:: Task details ::
Lines from the entries below that hold "filter" form the answer; copy all of them.
· · · · ·
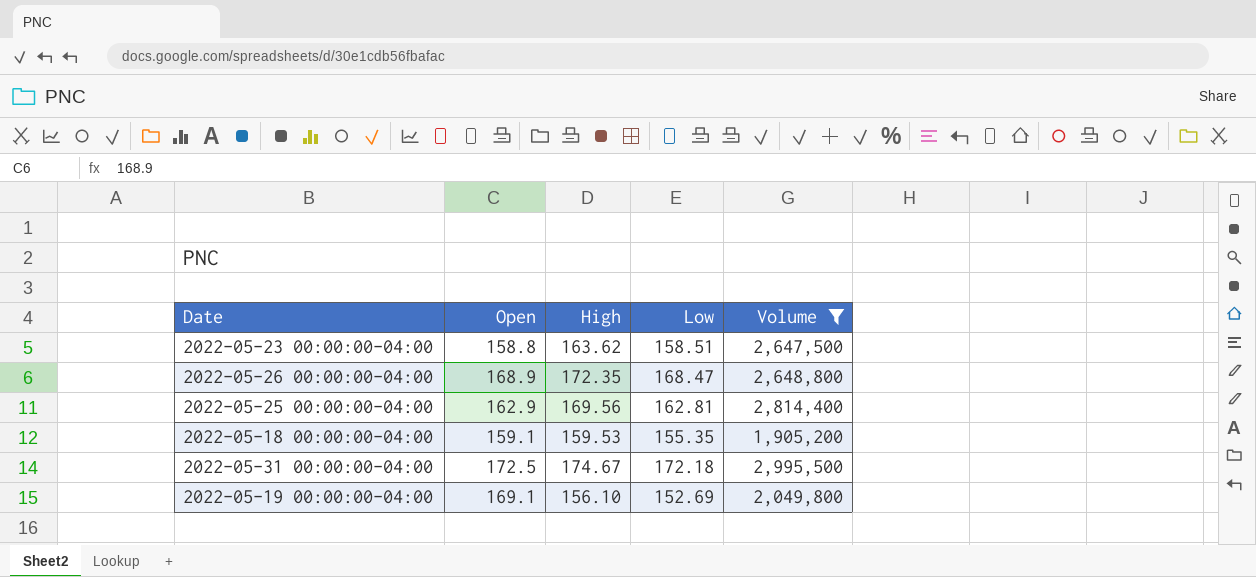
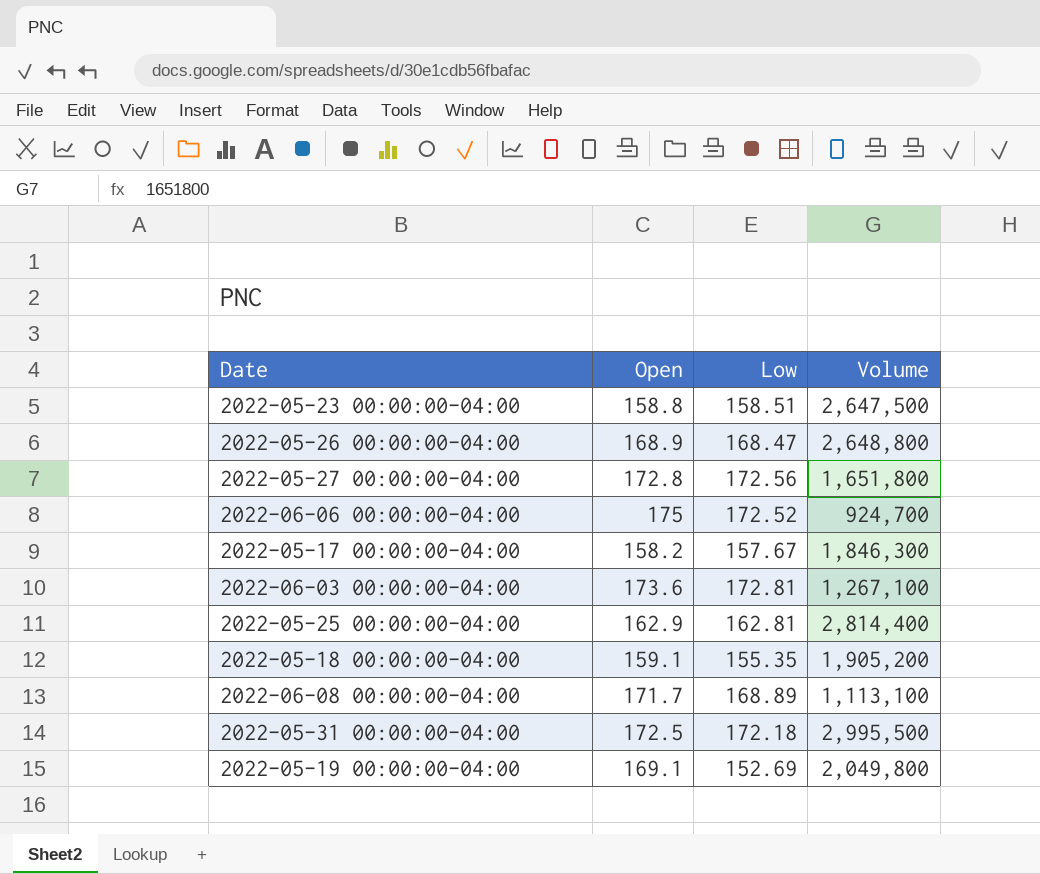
filter: Volume >= 1,905,200 -> none
column High | position: 3 -> none

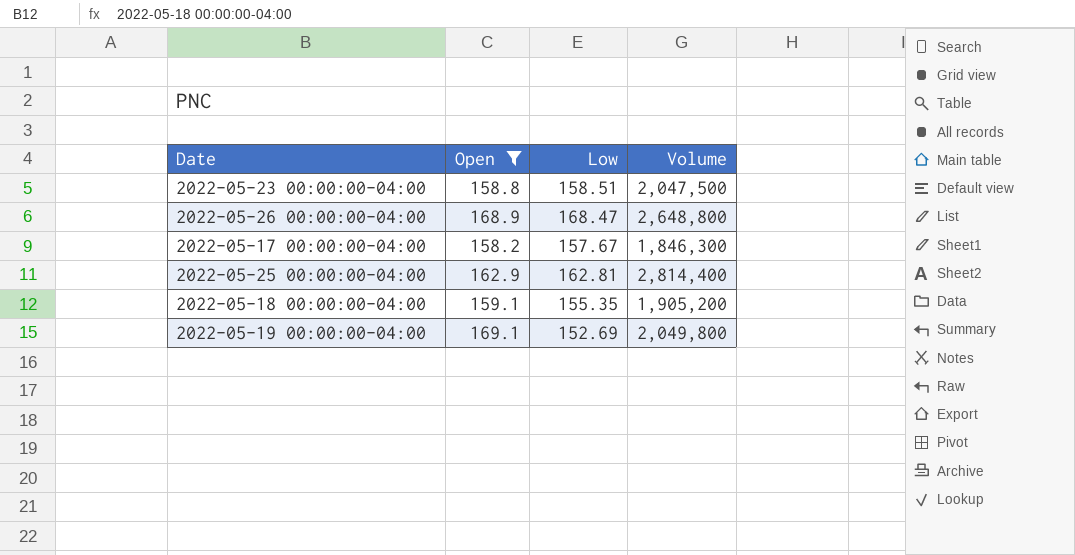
filter: none -> Open <= 169.1
2022-05-23 00:00:00-04:00 | Volume: 2,647,500 -> 2,047,500

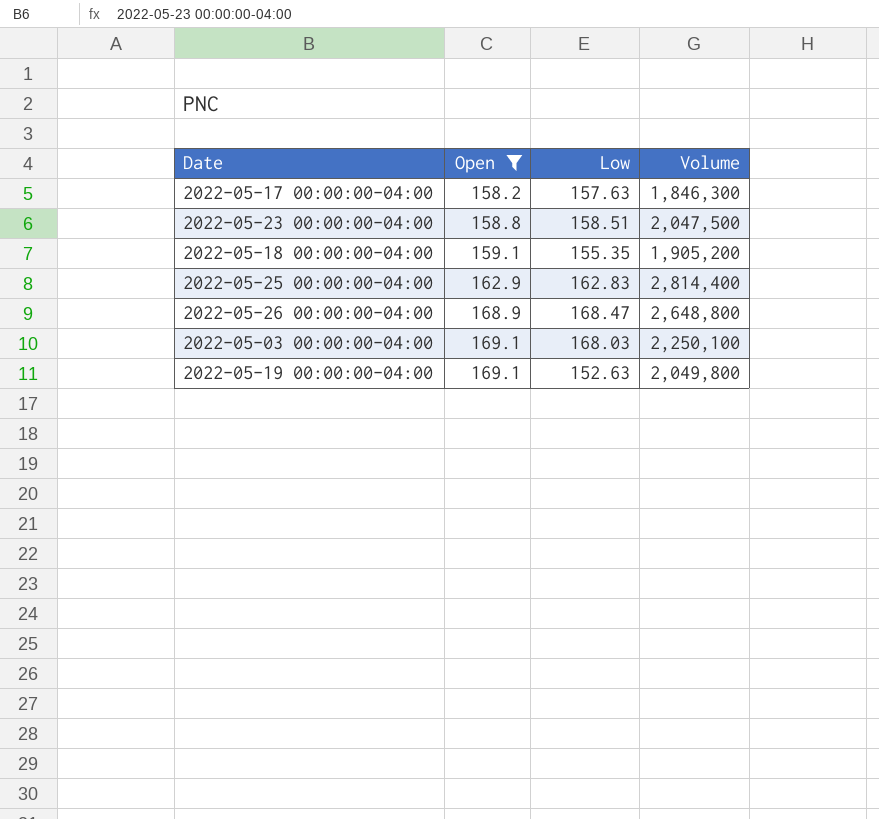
row order: none -> Open ascending
2022-05-17 00:00:00-04:00 | Low: 157.67 -> 157.63
2022-05-25 00:00:00-04:00 | Low: 162.81 -> 162.83
row 2022-05-03 00:00:00-04:00: none -> 169.1 | 168.03 | 2,250,100
2022-05-19 00:00:00-04:00 | Low: 152.69 -> 152.63

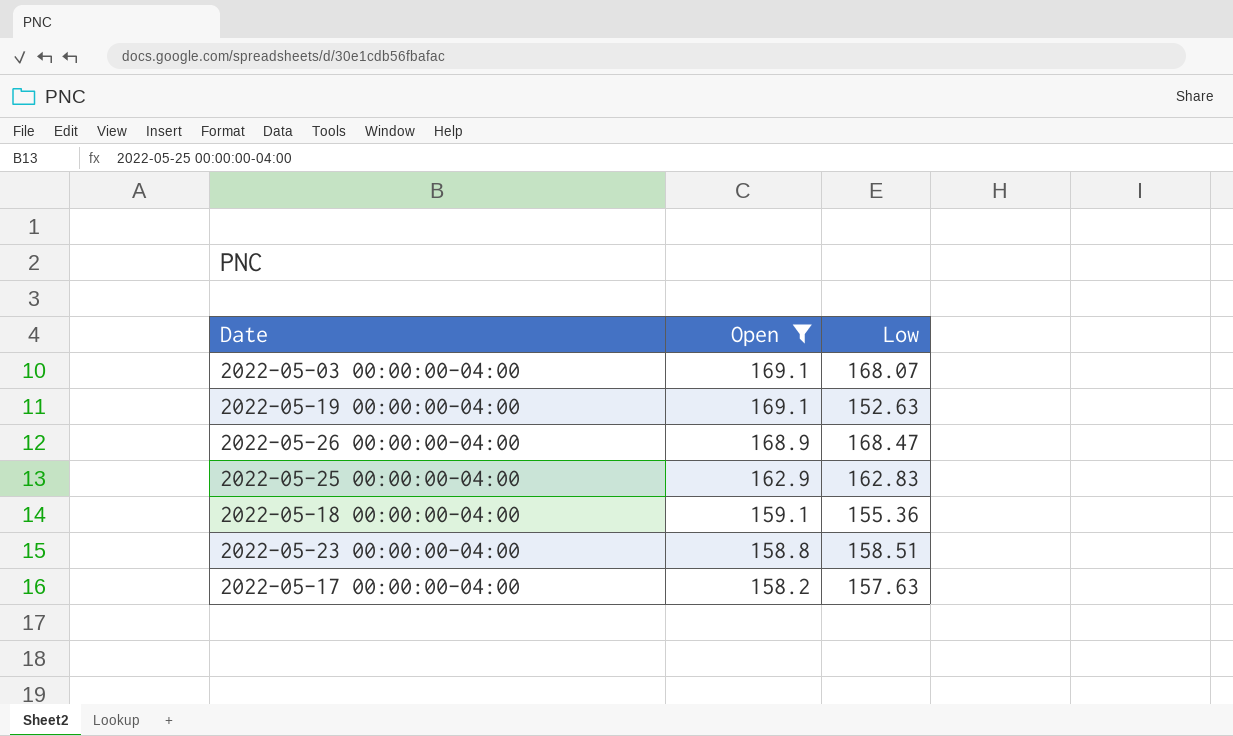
row order: Open ascending -> Open descending
column Volume | position: 4 -> none
2022-05-03 00:00:00-04:00 | Low: 168.03 -> 168.07
2022-05-18 00:00:00-04:00 | Low: 155.35 -> 155.36

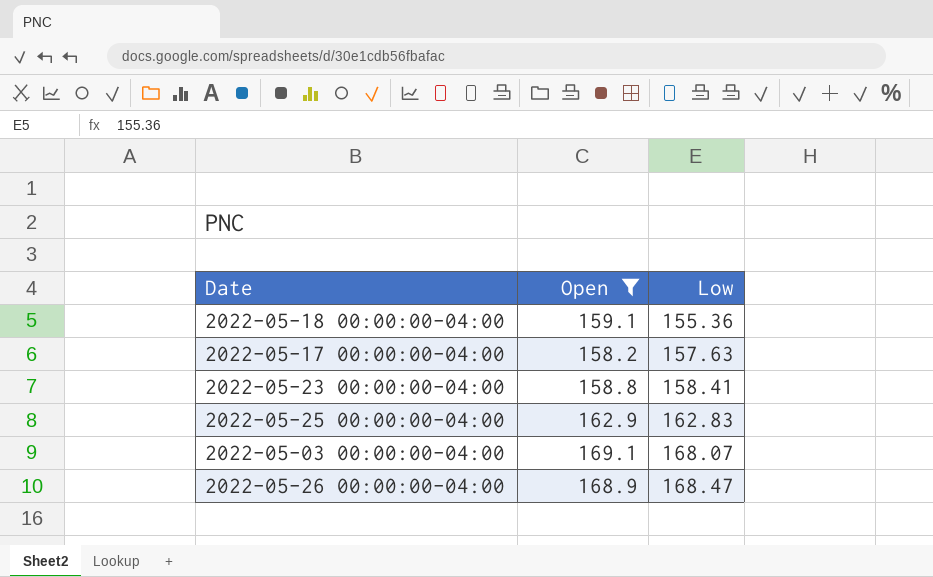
row order: Open descending -> Low ascending
row 2022-05-19 00:00:00-04:00: 169.1 | 152.63 -> none
2022-05-23 00:00:00-04:00 | Low: 158.51 -> 158.41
· · · · ·
:: Solution for this task ::
filter: Volume >= 1,905,200 -> none
filter: none -> Open <= 169.1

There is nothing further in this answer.